### About this exercise
Whenever a picture appears, omit it, and set down everything else in the records exactly.

### Exercise materials
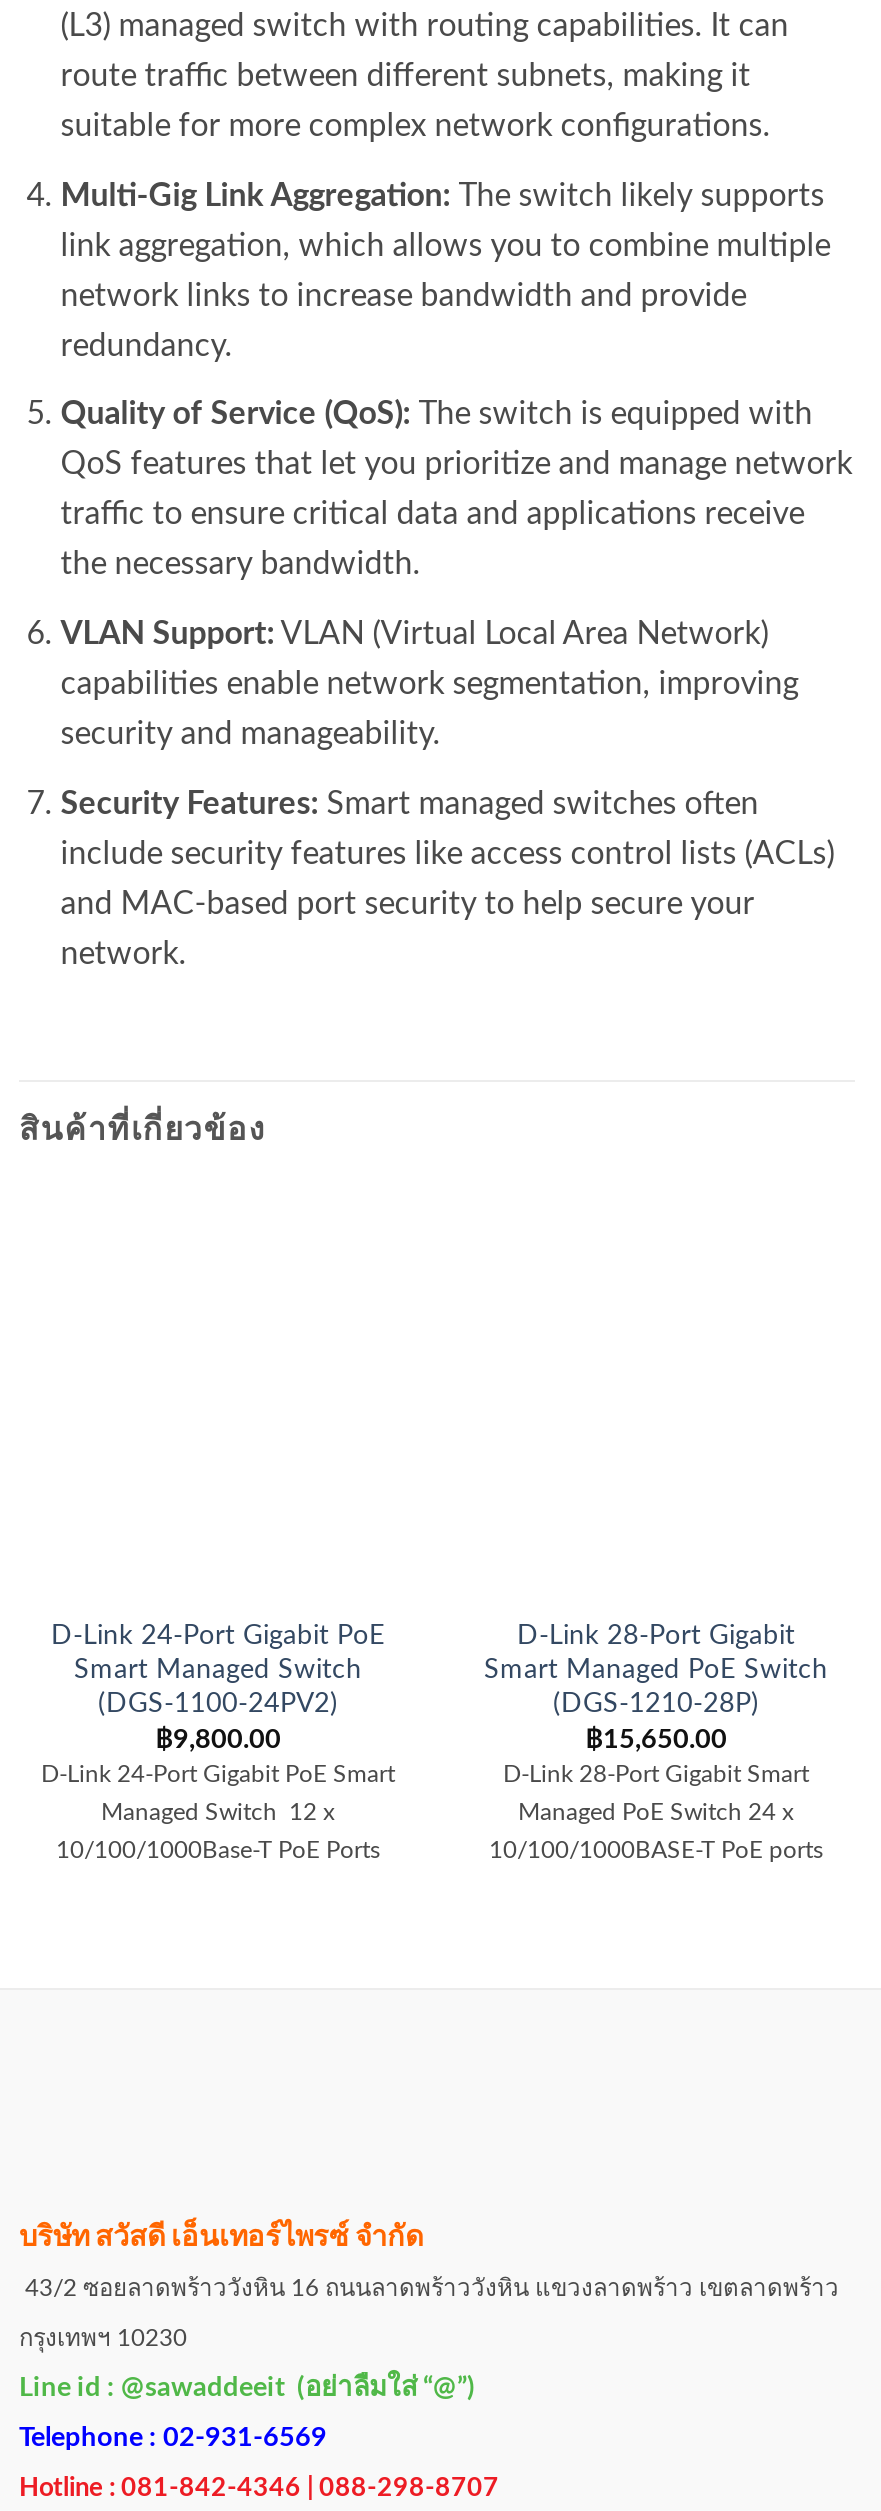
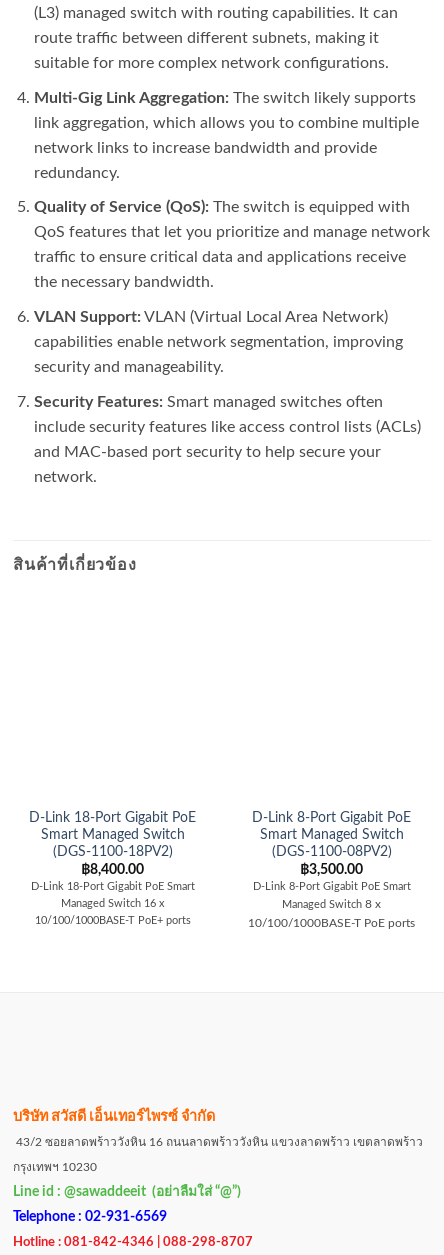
- D-Link 24-Port Gigabit PoE
+ D-Link 18-Port Gigabit PoE

- D-Link 28-Port Gigabit
- Smart Managed PoE Switch
- (DGS-1210-28P)
- ฿15,650.00
- D-Link 28-Port Gigabit Smart
+ D-Link 8-Port Gigabit PoE
+ Smart Managed Switch
+ (DGS-1100-08PV2)
+ ฿3,500.00
+ D-Link 8-Port Gigabit PoE Smart

- (DGS-1100-24PV2)
- ฿9,800.00
- D-Link 24-Port Gigabit PoE Smart
+ (DGS-1100-18PV2)
+ ฿8,400.00
+ D-Link 18-Port Gigabit PoE Smart

- Managed Switch 12 x
+ Managed Switch 16 x

- Managed PoE Switch 24 x
+ Managed Switch 8 x

- 10/100/1000Base-T PoE Ports
+ 10/100/1000BASE-T PoE+ ports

### Result for this exercise
- D-Link 24-Port Gigabit PoE
+ D-Link 18-Port Gigabit PoE

- D-Link 28-Port Gigabit
- Smart Managed PoE Switch
- (DGS-1210-28P)
- ฿15,650.00
- D-Link 28-Port Gigabit Smart
+ D-Link 8-Port Gigabit PoE
+ Smart Managed Switch
+ (DGS-1100-08PV2)
+ ฿3,500.00
+ D-Link 8-Port Gigabit PoE Smart

- (DGS-1100-24PV2)
- ฿9,800.00
- D-Link 24-Port Gigabit PoE Smart
+ (DGS-1100-18PV2)
+ ฿8,400.00
+ D-Link 18-Port Gigabit PoE Smart

- Managed Switch 12 x
+ Managed Switch 16 x

- Managed PoE Switch 24 x
+ Managed Switch 8 x

- 10/100/1000Base-T PoE Ports
+ 10/100/1000BASE-T PoE+ ports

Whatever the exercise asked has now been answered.